Work order:
Wherever the string "ConstrainRAMSpace" appears in the listing, copy that line.

Data shown:

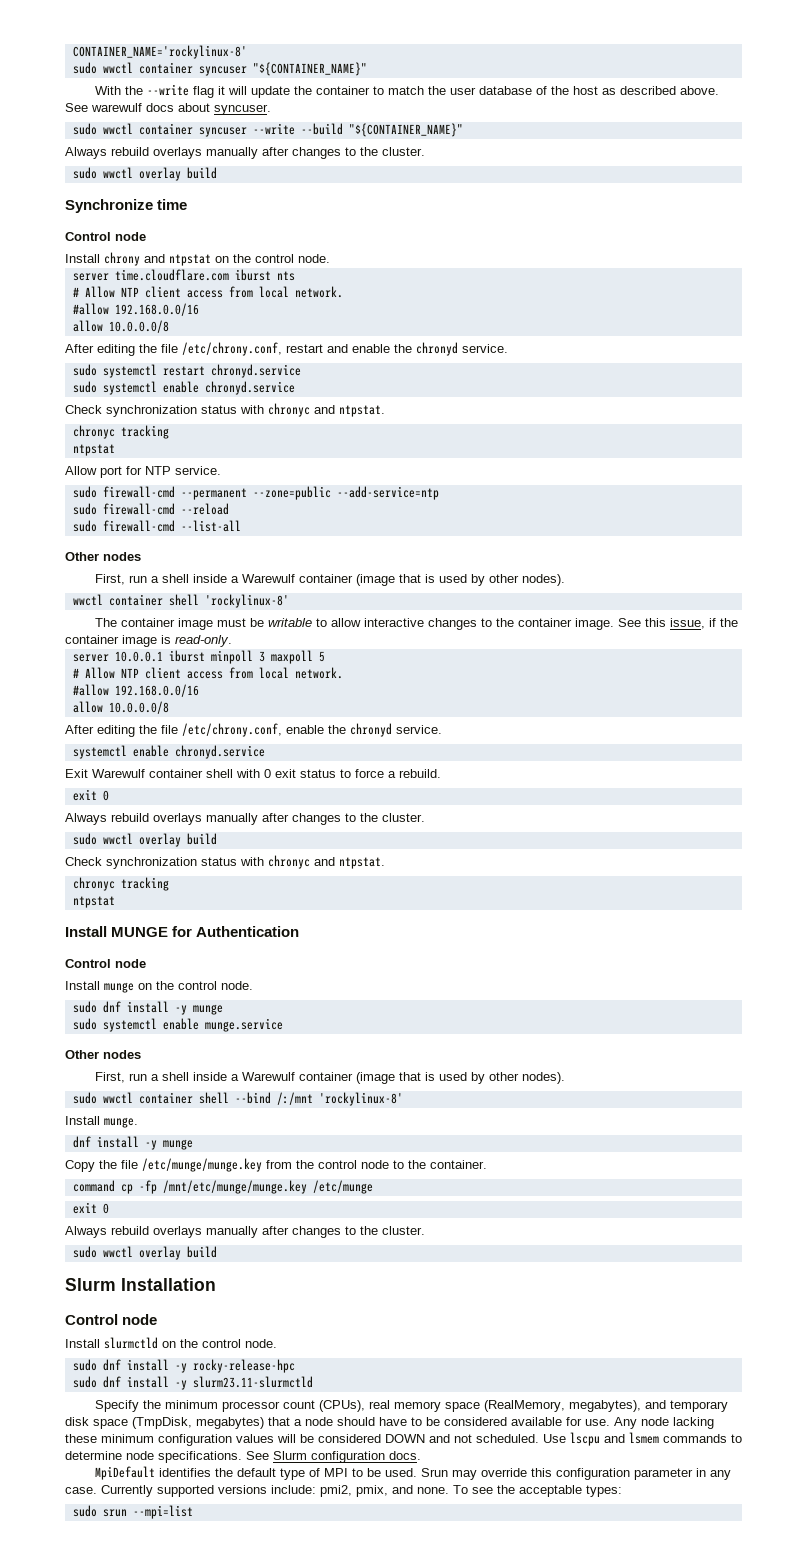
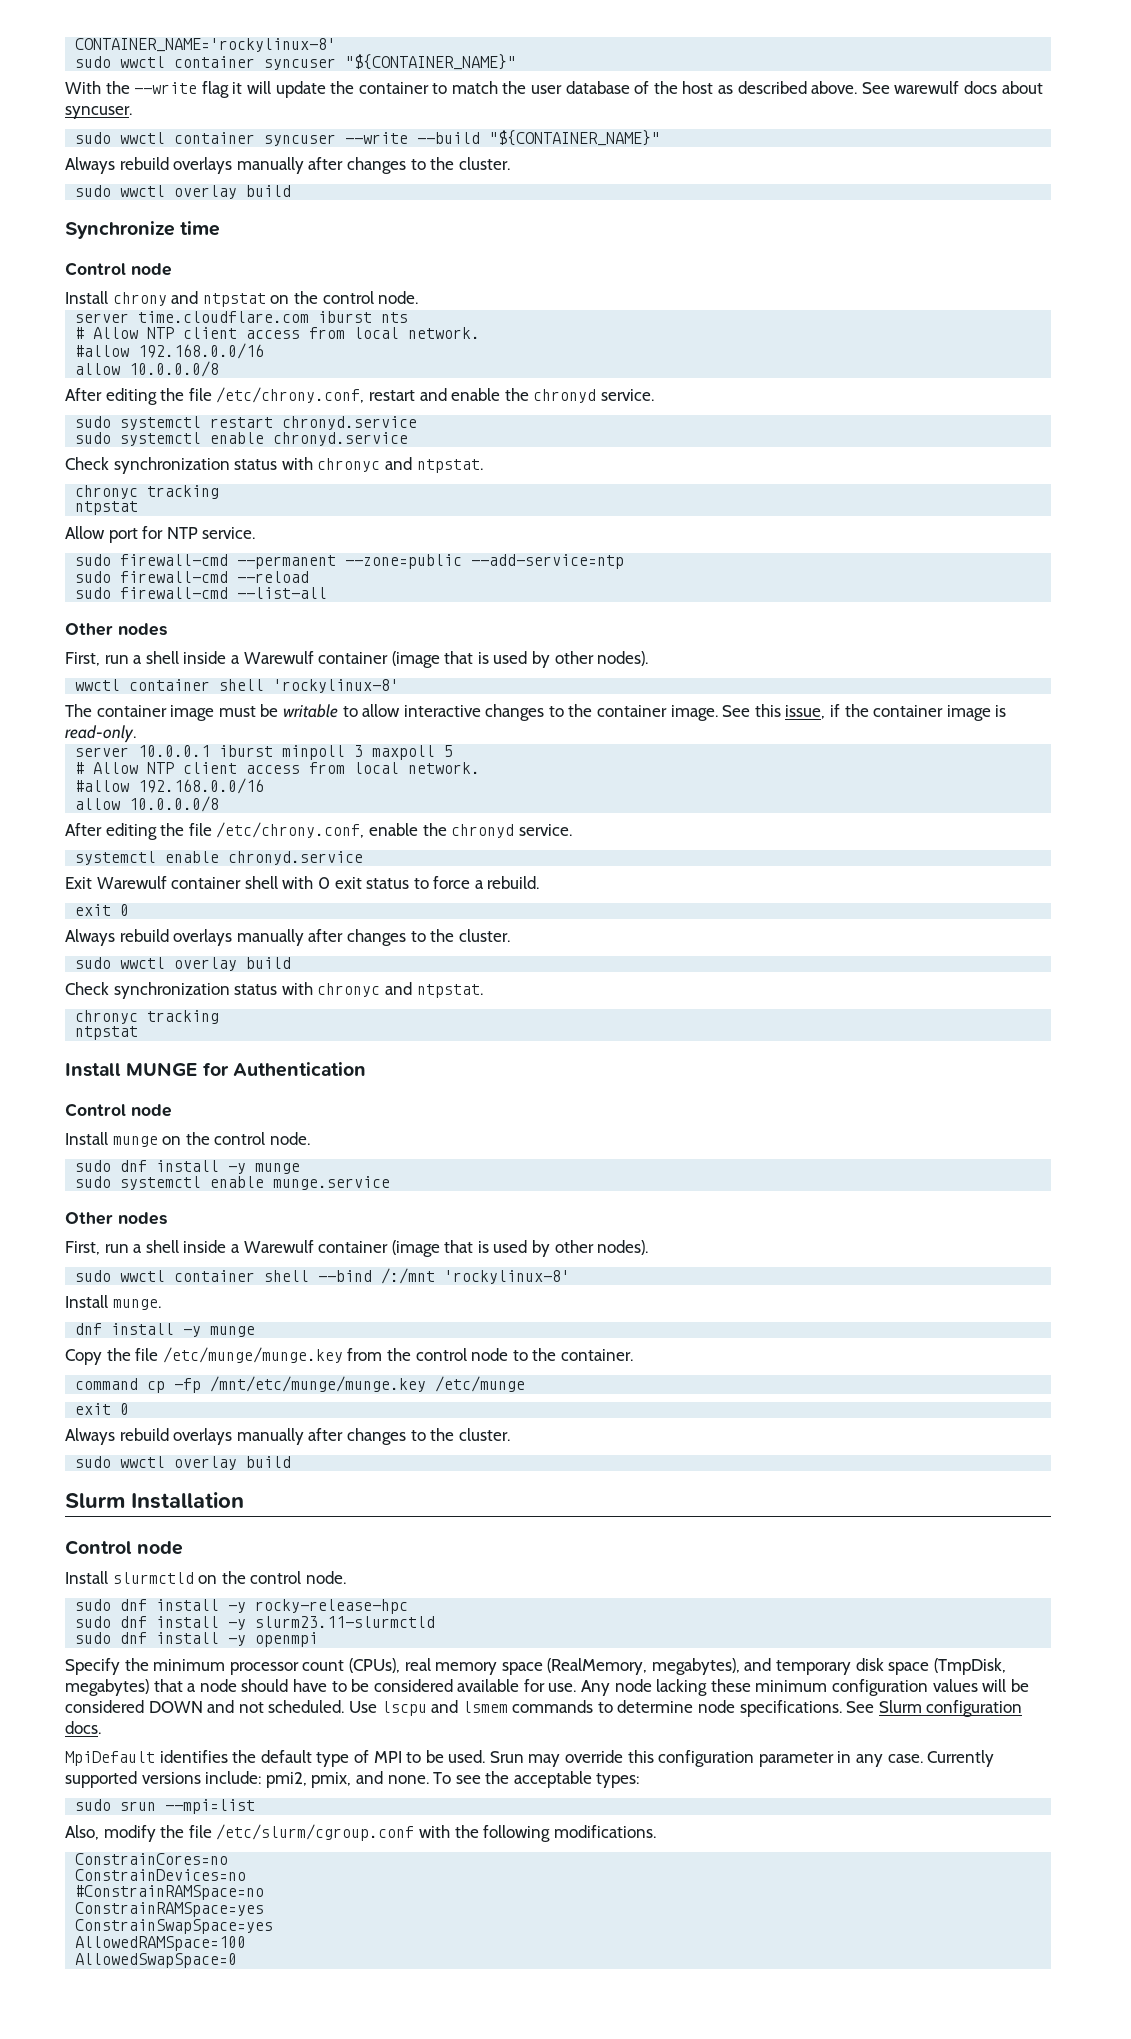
+ sudo dnf install -y openmpi
+ Also, modify the file /etc/slurm/cgroup.conf with the following modifications.
+ ConstrainCores=no
+ ConstrainDevices=no
+ #ConstrainRAMSpace=no
+ ConstrainRAMSpace=yes
+ ConstrainSwapSpace=yes
+ AllowedRAMSpace=100
+ AllowedSwapSpace=0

Solved problem:
+ #ConstrainRAMSpace=no
+ ConstrainRAMSpace=yes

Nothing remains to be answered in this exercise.